# New baby on the way - Time for financial adjustments?



## WGT (25 Oct 2008)

Age: 35
Spouse’s/Partner's age: 34
Annual gross income from employment or profession: 48k
Annual gross income of spouse: 40k
Type of employment: IT Contractor and Office Manager
In general are you spending more than you earn or are you saving? Saving
Rough estimate of value of home 310k
Amount outstanding on your mortgage: 115k
What interest rate are you paying? 4.75% NIB Tracker
Other borrowings – none
Do you pay off your full credit card balance each month? yes
*Savings:* 3.5k Northern Rock. (paying 250 per month)
*Company Pension: Total Contributions: 79, 500*
*                                   Current Value: 61, 000*
                            My own limited company has made 14k pension contributions for the last 2 years (to avoid corp. tax).
                            My company also contributes 1200 per month pension contributions.
*Investments:* (a) 10k ISEQETF (Lump Sum) bought in Mar. 2007 now worth 3k.
(b) 10k Global REIT Fund (Lump Sum) bought in Mar 2007 now worth 4k.
(c) Quinn Life: Total Contributions: 12,540. Current Value: 7, 667.
Do you have a pension scheme? Yes
Do you own any investment or other property? no
Ages of children: none
Life insurance: Yes
*What specific question do you have or what issues are of concern to you?*
As I am due to be a dad for the first time next May. I'm reviewing our financial situation at the moment (I think I'm too heavily weighted in Equities), but am open to suggestions. I've tried to give as much info as possible above.
*Should I continue drip feeding the 840 per month into Quinn Freeway as I feel over time this will smooth out the volatility.*
*Also should I maybe cut back on my company's pension contributions and take more as salary.

*By the way, my wife will have paid maternity leave. 

Sorry for the long email, just not sure whether this is a time to sit tight and tough it out, or just run for cover and move from Equities to Cash.
Any suggestions most welcome.


----------



## D8Lady (25 Oct 2008)

Congratulations WGT! 
If you move from equities to cash, you will have consolidated the loss of value given the market turmoil.
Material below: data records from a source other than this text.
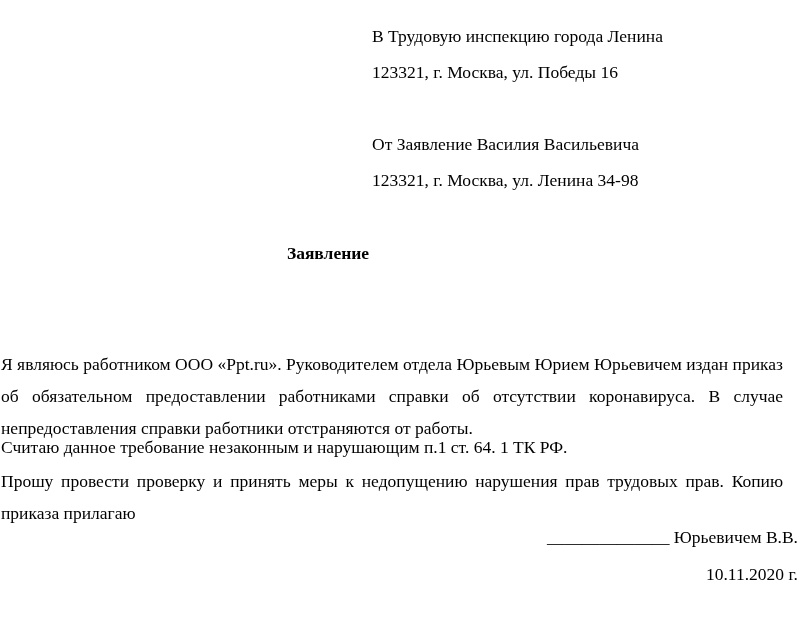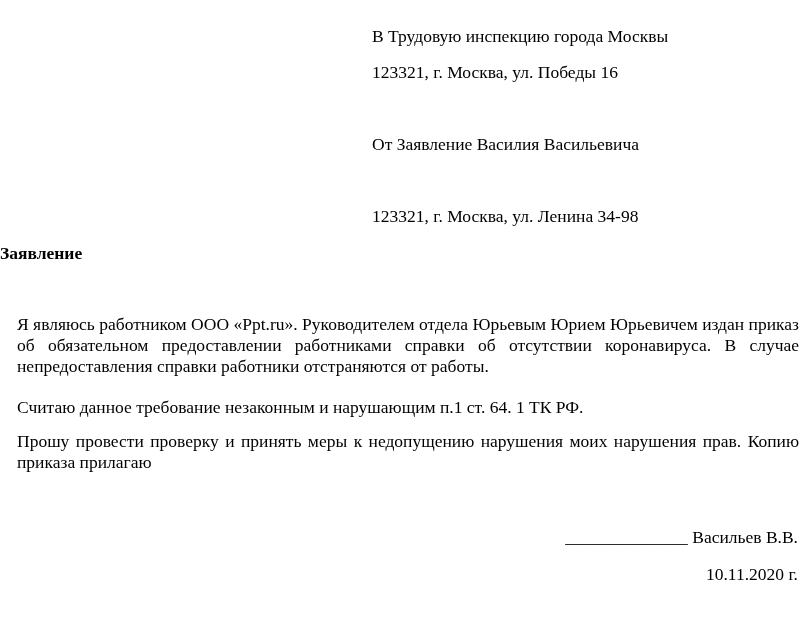"В Трудовую инспекцию города Москвы" div.line { text: Москвы -> Ленина }
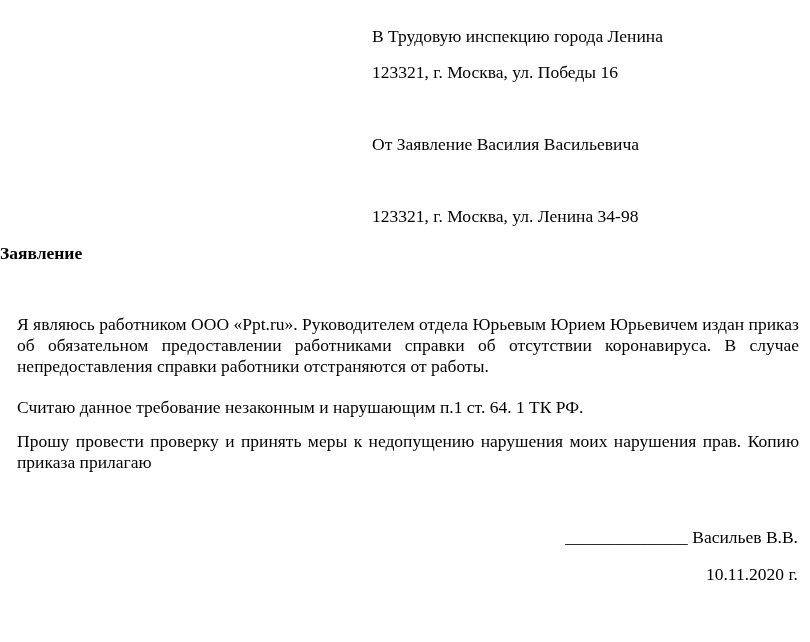"123321, г. Москва, ул. Ленина" div.line { margin-top: 36px -> none }
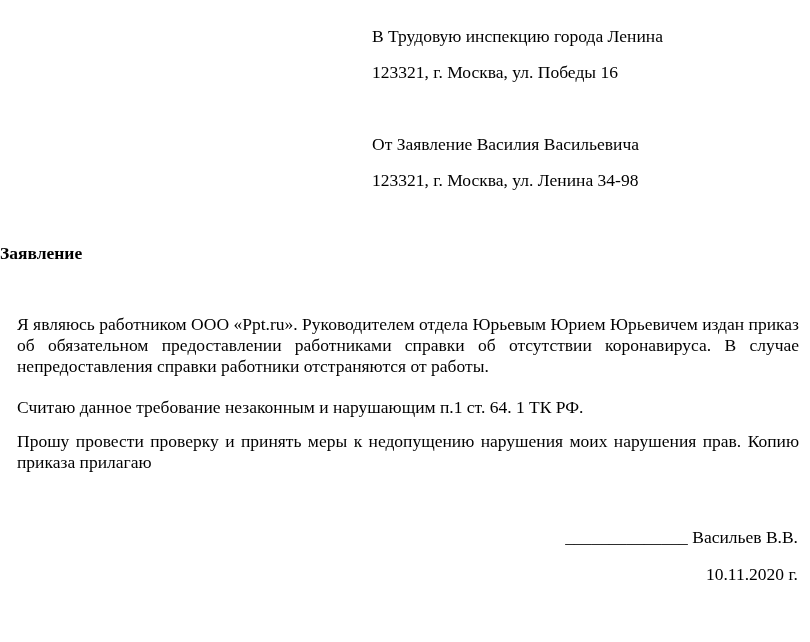"Заявление" .title { text-align: none -> center }
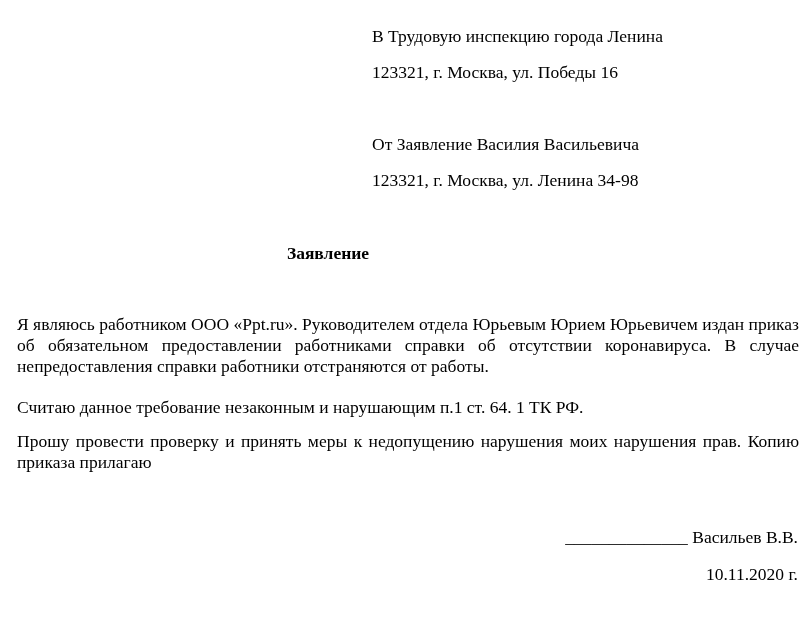"Я являюсь работником ООО «Ppt.ru»." .para { left: 17px -> 1px; line-height: 21px -> 32px; margin-top: none -> 34px }
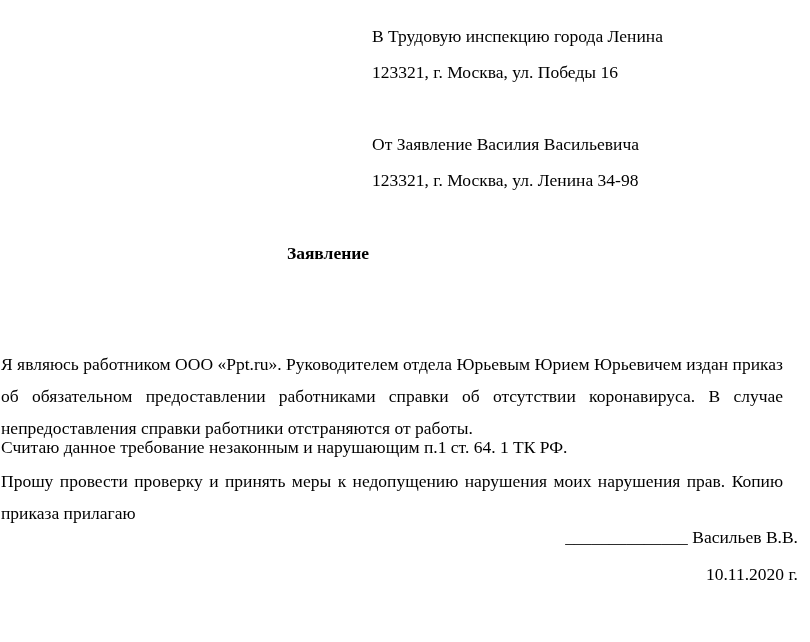"Прошу провести проверку и принять" div.para { text: моих нарушения -> прав трудовых }
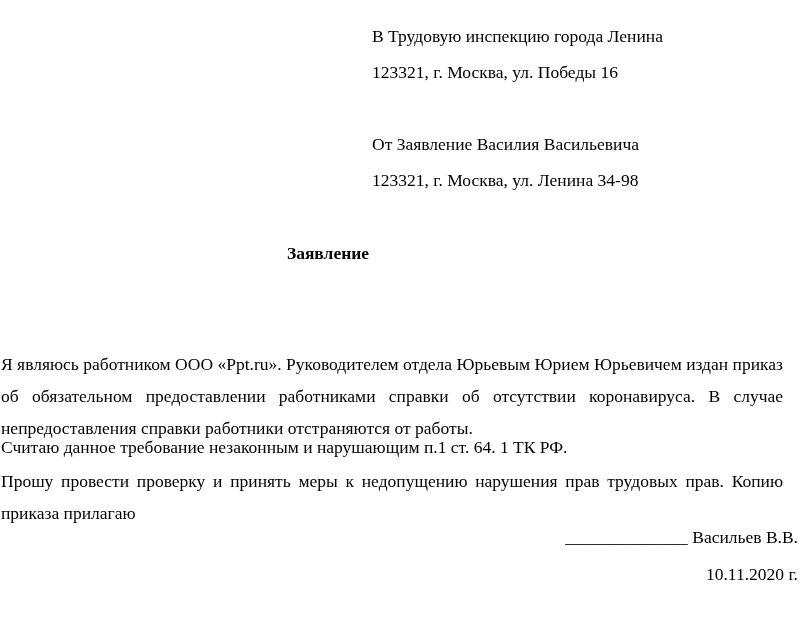"Васильев В.В." span { text: Васильев -> Юрьевичем }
Equities are a long term investment and you have a major life event happening in 7 months time.

If I were you I would reduce the Quinn €840 per month and increase cash savings.  You have €1090 per month to save. Between that and your existing savings, you could have  €11,130 by next May.
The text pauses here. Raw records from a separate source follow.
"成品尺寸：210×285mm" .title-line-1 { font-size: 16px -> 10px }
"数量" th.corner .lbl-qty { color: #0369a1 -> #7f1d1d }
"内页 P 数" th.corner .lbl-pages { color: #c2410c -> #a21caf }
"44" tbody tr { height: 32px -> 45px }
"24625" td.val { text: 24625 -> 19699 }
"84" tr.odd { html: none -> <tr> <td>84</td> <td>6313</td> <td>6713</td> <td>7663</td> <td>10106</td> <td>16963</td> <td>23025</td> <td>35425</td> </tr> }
Its a nice cushion to have to cover additional baby expenses.  Even though your wife will have paid maternity leave, I'm guessing that it will not be 100% of her normal salary. 
Your savings could form a 3 months of expenses emergency fund or at least the start of the creche fee fund. 
And for general baby / parenting advice, check out rollercoaster.ie

Best of luck, D8L


----------



## j26 (25 Oct 2008)

Congrats 

Is your wife planning to go back to work after the maternity leave?

What we did when our little girl was on the way was put away half of the expected price of the childcare into an account, and continued doing that after she was born.  Then when she started in the creche we kept paying in the same amount and paid the creche from that account until it was exhausted.  It means that the horror of paying the creche fees is spread out, and you don't notice it so much after a while.  Get the prices of local creches and add about 5% to give you an idea of what you will be paying.

You will need cashflow over the next while, so I would consider reducing the Quinn scheme somewhat (down to 400-500) and putting more into a savings account - there are all sorts of draws on your cash (and sanity) coming.  Leave the pension alone though - you will need that.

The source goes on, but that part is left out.